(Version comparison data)
--*--
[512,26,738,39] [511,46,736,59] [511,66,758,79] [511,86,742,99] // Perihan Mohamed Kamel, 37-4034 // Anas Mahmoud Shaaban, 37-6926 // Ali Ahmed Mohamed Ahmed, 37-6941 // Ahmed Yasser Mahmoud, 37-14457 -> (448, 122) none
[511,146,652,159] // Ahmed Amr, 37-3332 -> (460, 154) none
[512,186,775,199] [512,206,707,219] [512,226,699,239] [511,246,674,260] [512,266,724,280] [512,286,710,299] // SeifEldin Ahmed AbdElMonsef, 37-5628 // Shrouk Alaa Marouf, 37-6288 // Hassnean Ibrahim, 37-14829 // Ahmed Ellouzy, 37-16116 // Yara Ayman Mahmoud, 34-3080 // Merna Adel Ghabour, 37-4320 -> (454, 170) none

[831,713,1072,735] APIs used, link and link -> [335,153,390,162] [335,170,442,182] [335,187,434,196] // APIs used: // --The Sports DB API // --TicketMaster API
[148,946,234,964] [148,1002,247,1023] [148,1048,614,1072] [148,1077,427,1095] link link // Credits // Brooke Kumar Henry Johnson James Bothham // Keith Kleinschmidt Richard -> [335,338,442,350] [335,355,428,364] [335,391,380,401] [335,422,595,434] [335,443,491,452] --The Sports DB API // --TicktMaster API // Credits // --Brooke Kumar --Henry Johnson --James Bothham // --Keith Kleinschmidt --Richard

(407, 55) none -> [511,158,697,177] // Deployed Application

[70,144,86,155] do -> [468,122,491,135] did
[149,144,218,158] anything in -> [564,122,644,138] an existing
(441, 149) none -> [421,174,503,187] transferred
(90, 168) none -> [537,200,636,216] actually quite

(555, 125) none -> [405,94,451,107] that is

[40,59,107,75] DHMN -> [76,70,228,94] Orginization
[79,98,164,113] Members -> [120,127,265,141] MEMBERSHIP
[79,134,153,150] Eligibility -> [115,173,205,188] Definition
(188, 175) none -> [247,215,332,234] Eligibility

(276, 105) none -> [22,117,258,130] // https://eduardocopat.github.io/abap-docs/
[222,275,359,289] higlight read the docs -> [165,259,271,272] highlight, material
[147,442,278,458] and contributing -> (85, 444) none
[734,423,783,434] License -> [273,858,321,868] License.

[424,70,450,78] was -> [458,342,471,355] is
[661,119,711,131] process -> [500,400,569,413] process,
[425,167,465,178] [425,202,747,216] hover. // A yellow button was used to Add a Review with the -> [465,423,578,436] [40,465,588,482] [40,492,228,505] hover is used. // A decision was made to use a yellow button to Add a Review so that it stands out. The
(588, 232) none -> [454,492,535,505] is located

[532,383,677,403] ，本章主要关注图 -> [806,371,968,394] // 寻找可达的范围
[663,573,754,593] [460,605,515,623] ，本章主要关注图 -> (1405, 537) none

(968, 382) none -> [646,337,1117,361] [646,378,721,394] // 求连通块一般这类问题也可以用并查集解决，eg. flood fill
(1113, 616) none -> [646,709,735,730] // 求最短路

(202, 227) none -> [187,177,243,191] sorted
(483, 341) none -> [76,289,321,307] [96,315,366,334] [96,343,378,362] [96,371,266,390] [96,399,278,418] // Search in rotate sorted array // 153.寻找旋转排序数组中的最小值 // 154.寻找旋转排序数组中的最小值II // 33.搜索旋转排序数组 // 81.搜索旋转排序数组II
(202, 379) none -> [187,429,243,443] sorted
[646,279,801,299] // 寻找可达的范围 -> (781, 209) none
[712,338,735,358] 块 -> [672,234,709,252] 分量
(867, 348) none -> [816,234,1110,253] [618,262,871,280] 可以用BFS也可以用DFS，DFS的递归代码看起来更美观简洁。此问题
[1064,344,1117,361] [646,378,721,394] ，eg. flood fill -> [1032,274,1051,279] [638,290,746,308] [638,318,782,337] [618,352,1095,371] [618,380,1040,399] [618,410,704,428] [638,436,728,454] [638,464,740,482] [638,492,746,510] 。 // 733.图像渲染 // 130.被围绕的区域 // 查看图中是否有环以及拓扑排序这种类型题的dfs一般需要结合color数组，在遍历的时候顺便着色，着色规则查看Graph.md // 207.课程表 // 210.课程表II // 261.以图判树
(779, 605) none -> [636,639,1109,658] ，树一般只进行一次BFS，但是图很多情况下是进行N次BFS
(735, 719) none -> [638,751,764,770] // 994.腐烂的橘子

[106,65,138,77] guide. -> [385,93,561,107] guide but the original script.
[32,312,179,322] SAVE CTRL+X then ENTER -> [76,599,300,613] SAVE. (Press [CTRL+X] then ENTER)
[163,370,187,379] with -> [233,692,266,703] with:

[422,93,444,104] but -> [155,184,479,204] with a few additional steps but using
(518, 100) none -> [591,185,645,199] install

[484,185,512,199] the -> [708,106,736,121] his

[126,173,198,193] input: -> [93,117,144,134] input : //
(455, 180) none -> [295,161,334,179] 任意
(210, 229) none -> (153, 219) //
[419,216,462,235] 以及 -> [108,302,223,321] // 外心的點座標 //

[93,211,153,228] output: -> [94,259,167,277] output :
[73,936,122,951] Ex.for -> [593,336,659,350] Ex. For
--*--
#### ABOUT THIS TASK
Write the opening line of the data above and every line after it, exactly, stopping once you have written the line with "[831,713,1072,735] APIs used, link".

#### YOUR RESPONSE
[512,26,738,39] [511,46,736,59] [511,66,758,79] [511,86,742,99] // Perihan Mohamed Kamel, 37-4034 // Anas Mahmoud Shaaban, 37-6926 // Ali Ahmed Mohamed Ahmed, 37-6941 // Ahmed Yasser Mahmoud, 37-14457 -> (448, 122) none
[511,146,652,159] // Ahmed Amr, 37-3332 -> (460, 154) none
[512,186,775,199] [512,206,707,219] [512,226,699,239] [511,246,674,260] [512,266,724,280] [512,286,710,299] // SeifEldin Ahmed AbdElMonsef, 37-5628 // Shrouk Alaa Marouf, 37-6288 // Hassnean Ibrahim, 37-14829 // Ahmed Ellouzy, 37-16116 // Yara Ayman Mahmoud, 34-3080 // Merna Adel Ghabour, 37-4320 -> (454, 170) none

[831,713,1072,735] APIs used, link and link -> [335,153,390,162] [335,170,442,182] [335,187,434,196] // APIs used: // --The Sports DB API // --TicketMaster API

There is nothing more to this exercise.